Fat – Again, these do not directly affect the blood sugar, but
rather indirectly affect the blood sugar.
Fats take 4-6 hours to digest and can therefore affect the delay of the
absorption of the CHOs as well.
So while we focus the majority of
our attention on CHOs (because they have an almost immediate effect on your
blood sugar level), it’s important when planning for snacks to have a balance
of ALL nutrients. Having a balance
allows for better blood sugar control (less spikes) as well as allowing your
child to feel full for a longer period of time (instead of running back inside
and asking for more!)
Most growing children need snacks
whether they have diabetes or not.
Snacks can help prevent low blood glucose and between meal hunger and
may be necessary to help your child grow.

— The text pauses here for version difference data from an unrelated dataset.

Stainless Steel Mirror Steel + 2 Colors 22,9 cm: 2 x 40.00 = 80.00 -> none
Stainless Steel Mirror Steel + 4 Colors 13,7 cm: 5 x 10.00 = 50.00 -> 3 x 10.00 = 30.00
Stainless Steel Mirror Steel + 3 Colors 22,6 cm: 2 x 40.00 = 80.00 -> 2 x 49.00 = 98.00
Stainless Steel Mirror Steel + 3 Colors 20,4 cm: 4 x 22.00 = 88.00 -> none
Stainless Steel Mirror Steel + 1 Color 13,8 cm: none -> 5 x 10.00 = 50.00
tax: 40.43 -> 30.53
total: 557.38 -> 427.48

Depending on the insulin regimen, whether using multiple daily
injections or an insulin pump, insulin will be needed to cover CHOs at snacks
(depending on the physical activity level and blood sugar level at that
time). Typical snacks range from 0 to 30
grams of CHOs for the school-age child.
Teenagers may need more CHOs.
Here are a few examples of snack ideas for kids (15 grams o CHO):
·
1 tennis ball sized apple with 1-2 tablespoons
of peanut butter
·
1 cup mixed berries with ¼ cup nuts
·
1 slice whole wheat bread with 1-2 oz uncured,
low-salt luncheon meat
·
6 whole grain crackers with 1 slice of cheese
·
½ cup blueberries with 1-6 ounce plain Greek
yogurt
Remember to balance your CHOs at
the snack with some protein and fat – this will slow the rate at which the
carbohydrates empty from your stomach and result in a more gradual rise in
blood sugar. Having a hungry child with
high blood sugars can be very challenging.
Keeping a few of these low CHO options on hand is always a good
idea. Choosing low CHO foods that have
minimal impact on blood sugar which can then help tide your child over while
you are waiting for the insulin on board to kick in.

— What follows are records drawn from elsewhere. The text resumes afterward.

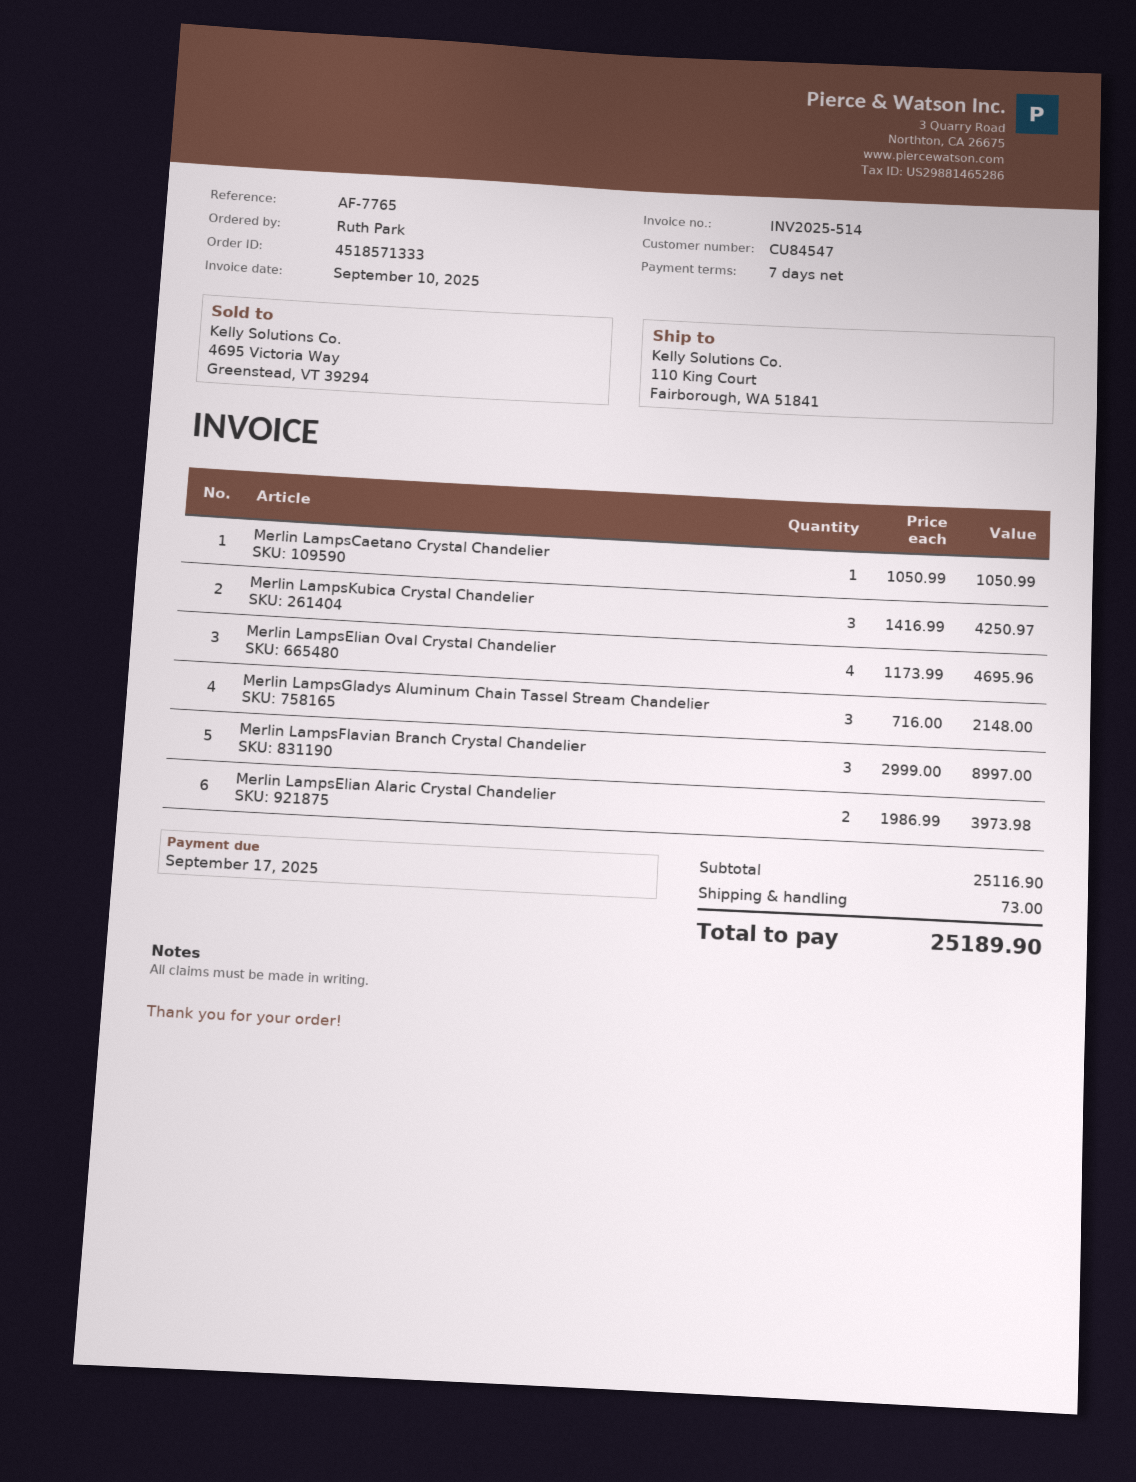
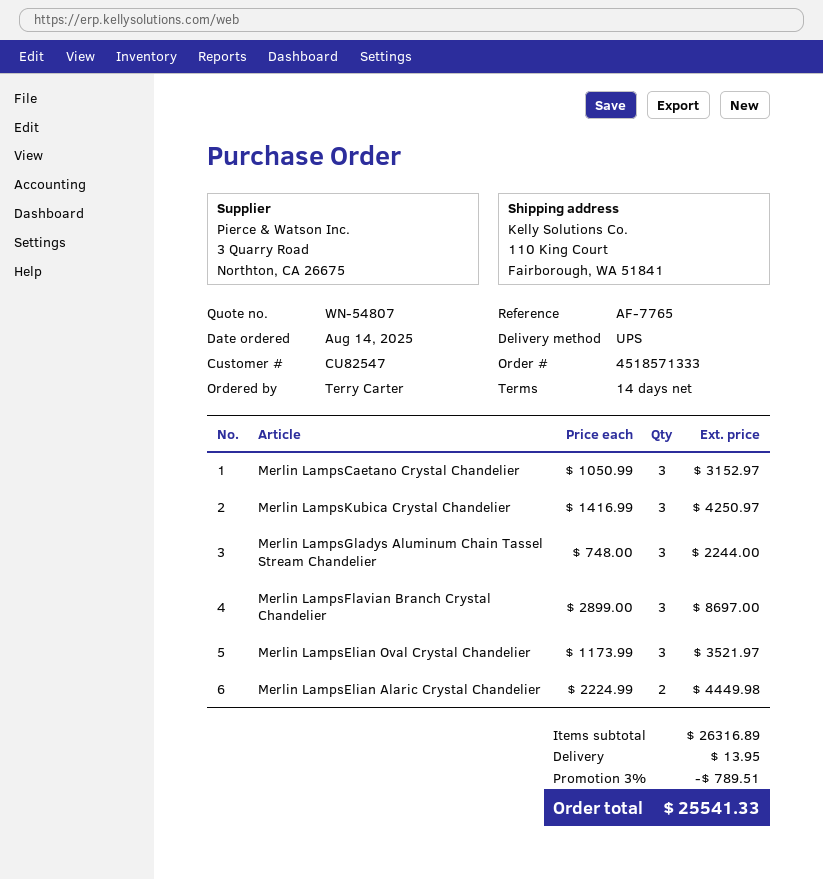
payment terms: 7 days -> 14 days
customer number: CU84547 -> CU82547
ordered by: Ruth Park -> Terry Carter
Merlin LampsCaetano Crystal Chandelier: 1 x 1050.99 = 1050.99 -> 3 x 1050.99 = 3152.97
Merlin LampsElian Oval Crystal Chandelier: 4 x 1173.99 = 4695.96 -> 3 x 1173.99 = 3521.97
Merlin LampsGladys Aluminum Chain Tassel Stream Chandelier: 3 x 716.00 = 2148.00 -> 3 x 748.00 = 2244.00
Merlin LampsFlavian Branch Crystal Chandelier: 3 x 2999.00 = 8997.00 -> 3 x 2899.00 = 8697.00
Merlin LampsElian Alaric Crystal Chandelier: 2 x 1986.99 = 3973.98 -> 2 x 2224.99 = 4449.98
subtotal: 25116.90 -> 26316.89
discount: none -> 3% = 789.51
shipping: 73.00 -> 13.95
total: 25189.90 -> 25541.33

Low-Carbohydrate Snack Ideas
· Cucumbers and grape tomatoes with Bolthouse
Farms Dressing (Classic Ranch Yogurt dressing – 2 Tbsp total CHO 3 grams).

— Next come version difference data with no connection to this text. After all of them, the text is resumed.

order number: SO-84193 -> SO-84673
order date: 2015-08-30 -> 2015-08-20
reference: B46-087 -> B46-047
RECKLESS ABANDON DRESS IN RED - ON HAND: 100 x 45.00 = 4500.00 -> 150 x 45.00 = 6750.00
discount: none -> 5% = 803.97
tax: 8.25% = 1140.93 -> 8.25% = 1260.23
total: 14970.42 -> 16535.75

· Celery sticks with Peanut butter
· Carrot Stick with Bolthouse Farms Dressing
(Classic Ranch Yogurt dressing – 2 Tbsp total CHO 3 grams)
· 2 cups of fresh vegetables with Bolthouse Farms
dressing (Classic Ranch Yogurt dressing – 2 Tbsp total CHO 3 grams)
·
¼ cup unsalted nuts or seed: almonds, peanuts, pistachios
·
2 slices cheese, such as Cabot® Reduced-Fat
cheese, rolled with vegetables
·
½ cup low-fat cottage cheese (7g CHO)
·
1 mozzarella cheese stick
·
2 slices turkey and 1 slice of cheese roll-ups
·
1 hard-boiled egg
·
½ cup egg salad prepared with low-fat mayo
·
3 oz tuna salad with vegatables
·
1 sugar-free Jell-o
·
2 Tbsp Smuckers Natural peanut butter (stir well
before serving)
·
2 Tbsp hummus with carrot sticks or cucumbers
·
2 Tbsp guacamole with carrots sticks and grape
tomatoes
Other factors to consider is the
timing of the bolus. This can have a
huge impact on the after-meal spikes.
Boluses given too late to match the carbohydrates consumed can produce
significant hyperglycemia soon after eating, whereas a properly timed bolus (15
minutes before the meal or snack) can result in excellent after-meal
control). However, for young children
whose food intake may be unpredictable, it’s best to bolus soon after the meal
once you have determined the exact amount of CHOs consumed.
You might discover certain
factors that have a subtle influence on your child’s blood sugar levels: days of the week, work/school schedules, time
of the month, physical/recreational activities, changes in pump infusion sets
or insulin vials/cartridges, injection/infusion sites, dining in vs out, and
medication schedules. The key is to look
for trends and patterns in your data.
Given the complexities of analyzing the data, it is usually worthwhile
to have a second set of eyes look over your records. Don’t hesitate to ask your Endocrinologist or
diabetes educator to review your data and help you form reasonable
conclusions.
We hope these helpful hints are useful to you!